Now, if you work in IT, you know that there are many solutions out there for security, but if someone gives out a username or password or wants to gain access to your systems they will go to great lengths to make sure they do so.

This particular company were concerned that their customers were receiving emails from ‘them’ that were legit (and by that, I mean they were actually coming from their exchange server) and they wanted to know how this was possible (as nobody internally was sending them).

After sending an engineer out to site to investigate what was going on, we were able to confirm that indeed the emails were coming from a genuine user at the organisation.

It transpired that this user had received an email a few weeks earlier asking them to confirm their username and password, unbeknown to the user they click the email, entered their credentials and never thought any more of it.

Well this email was a phishing email designed to gain end users credentials and access to their inbox, it’s a simple as that.

This meant that some naughty person had been logged in to the user’s outlook web access and had been sending emails posing as the genuine user.

So, for all that money they spent on IT kit… Simply giving out a username and password inadvertently meant that the customer was compromised.

Luckily, in this case no damage was done as it was spotted early, but imagine if the customers had been told to transfer funds to a different account or ship items to a new location?
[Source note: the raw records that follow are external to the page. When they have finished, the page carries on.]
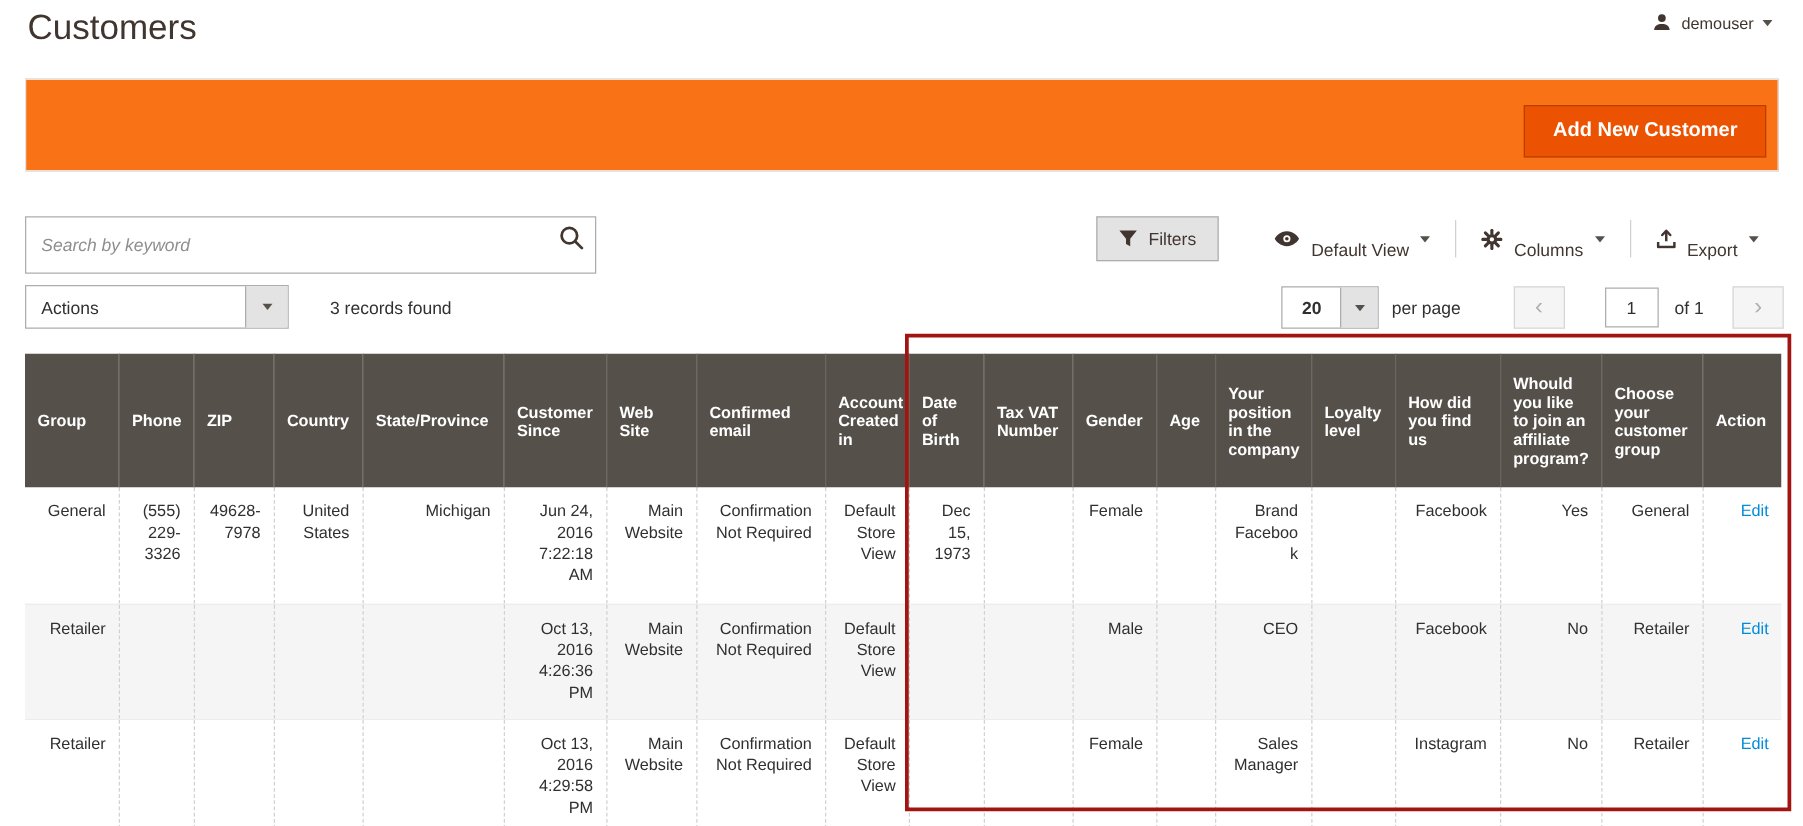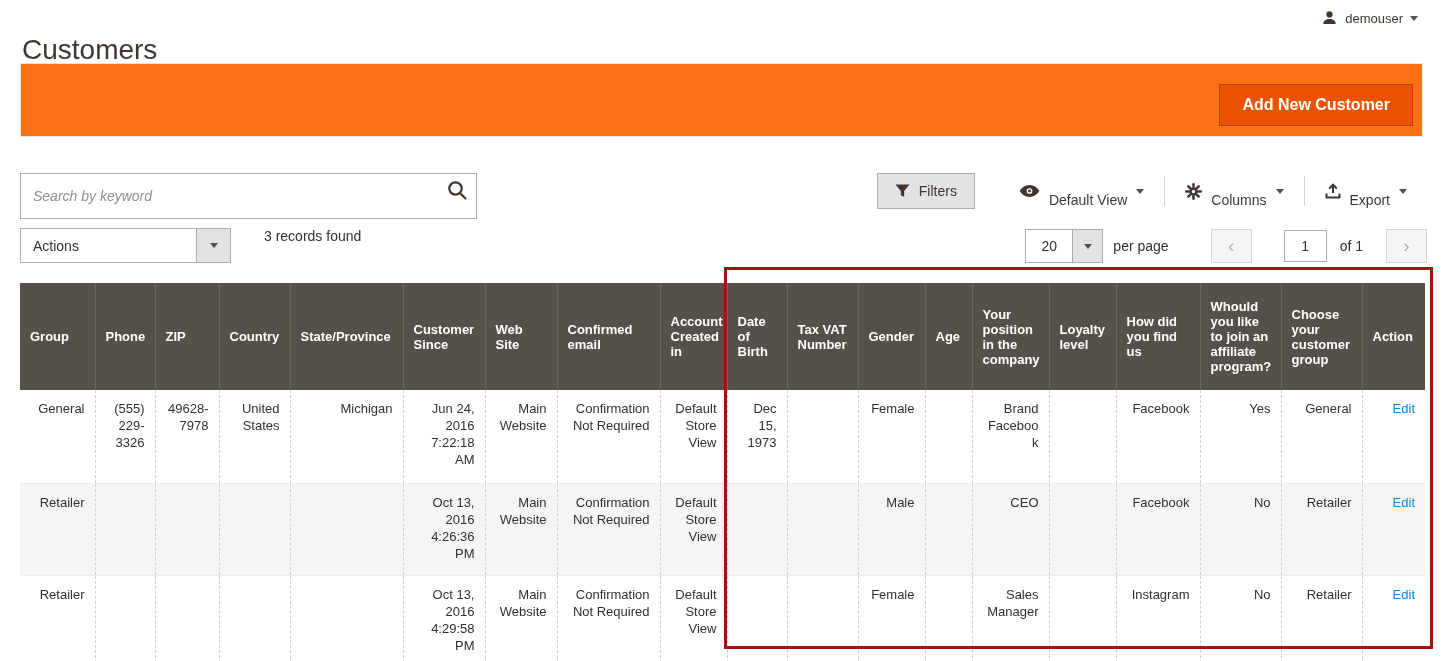"Customers" .page-title { margin-top: 28px -> none }
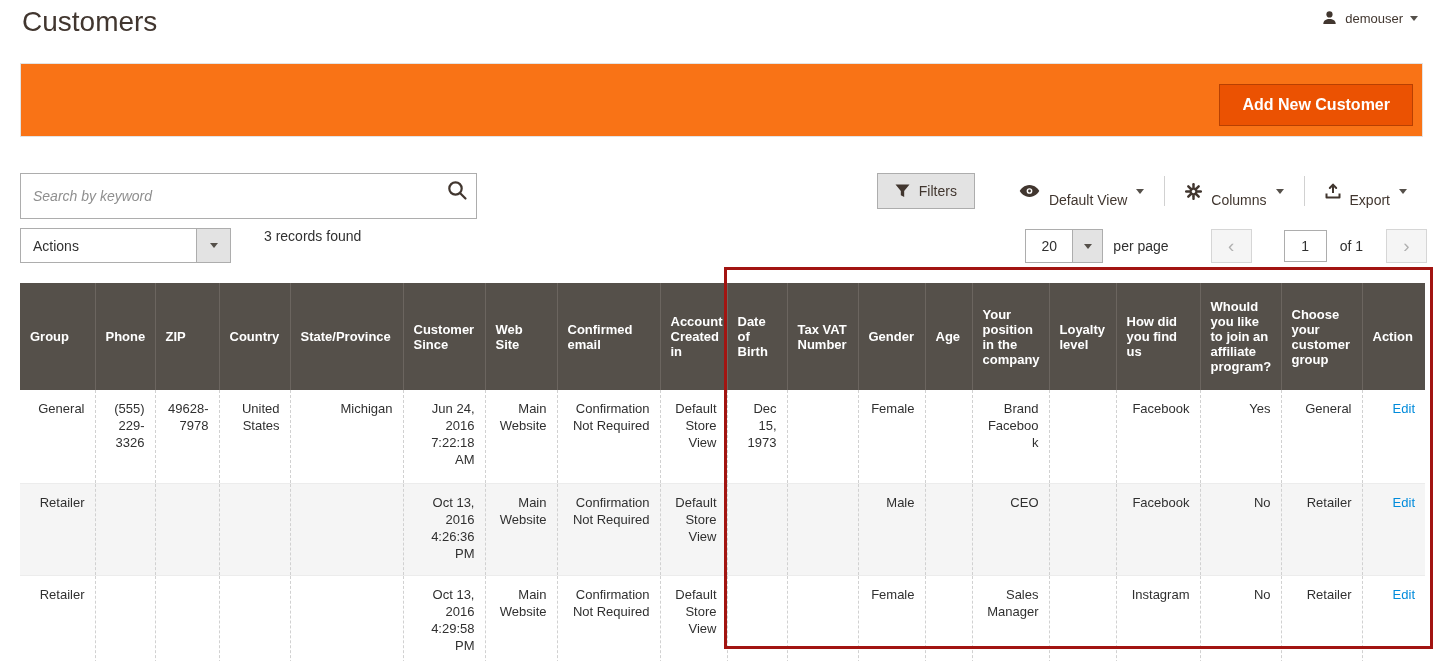"Actions" .left-controls { align-items: flex-start -> center }
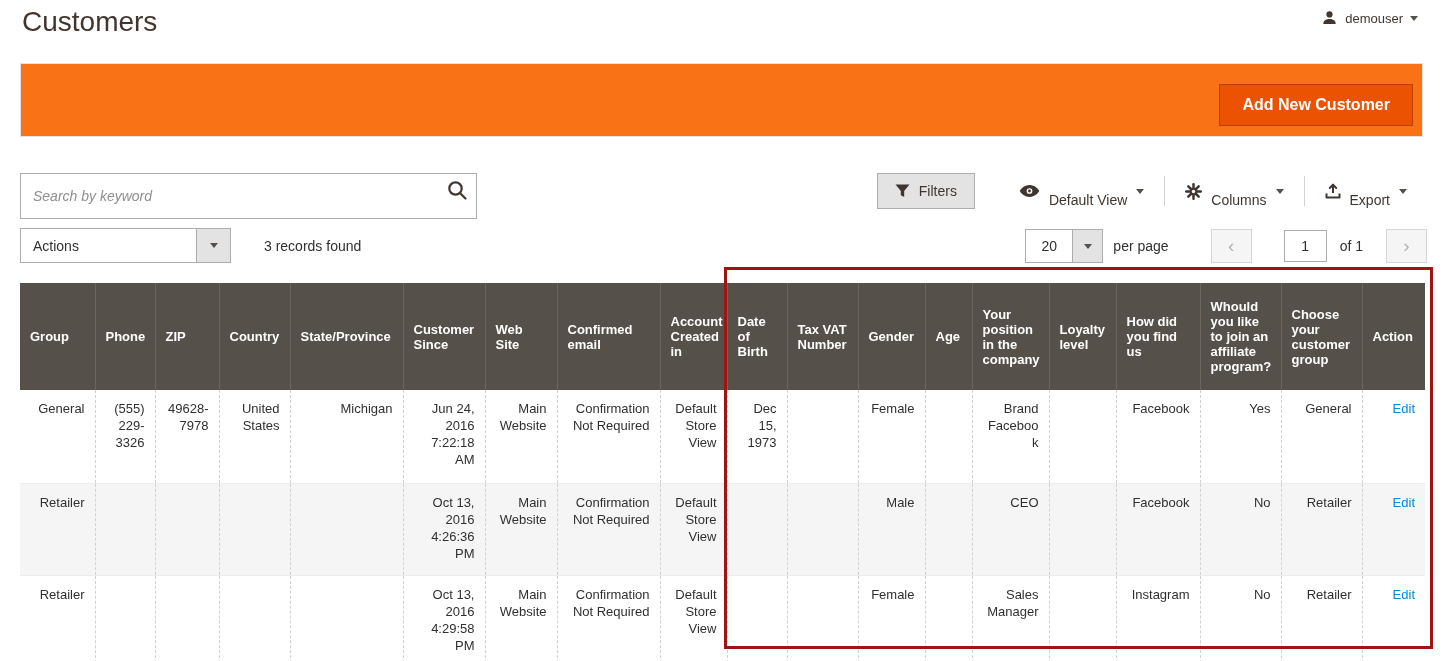"20" .perpage-select .sel-label { font-weight: none -> bold }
Imagine the cost involved in rectifying this… It’s potentially huge.

That’s why it’s important to verify your users and that’s where 2fa comes in.

Verify your users

2fa or Two-Factor Authentication means that a user needs to verify their username and password with another method, such as a secure USB key, or a hardware token or simply a push notification to their mobile phone…

So even if a user did give out their details, the naughty person wouldn’t have been able to access their inbox as they wouldn’t of had access to the secure USB key, the hardware token or the end users mobile phone.

It’s an easy to implement, simple and secure solution to make sure that if the worst does happen and users are caught out, that access isn’t gained to company data.

We’re able to provide this solution to customers, to protect Office 365, Exchange, SharePoint, VPNs, Terminal Servers and cloud-based software.

So, there you have it.

A simple blog, highlighting how simple it is for a cybercriminal to gain access to company information and how a simple service like 2fa can save your company from suffering a not so simple cyber breach.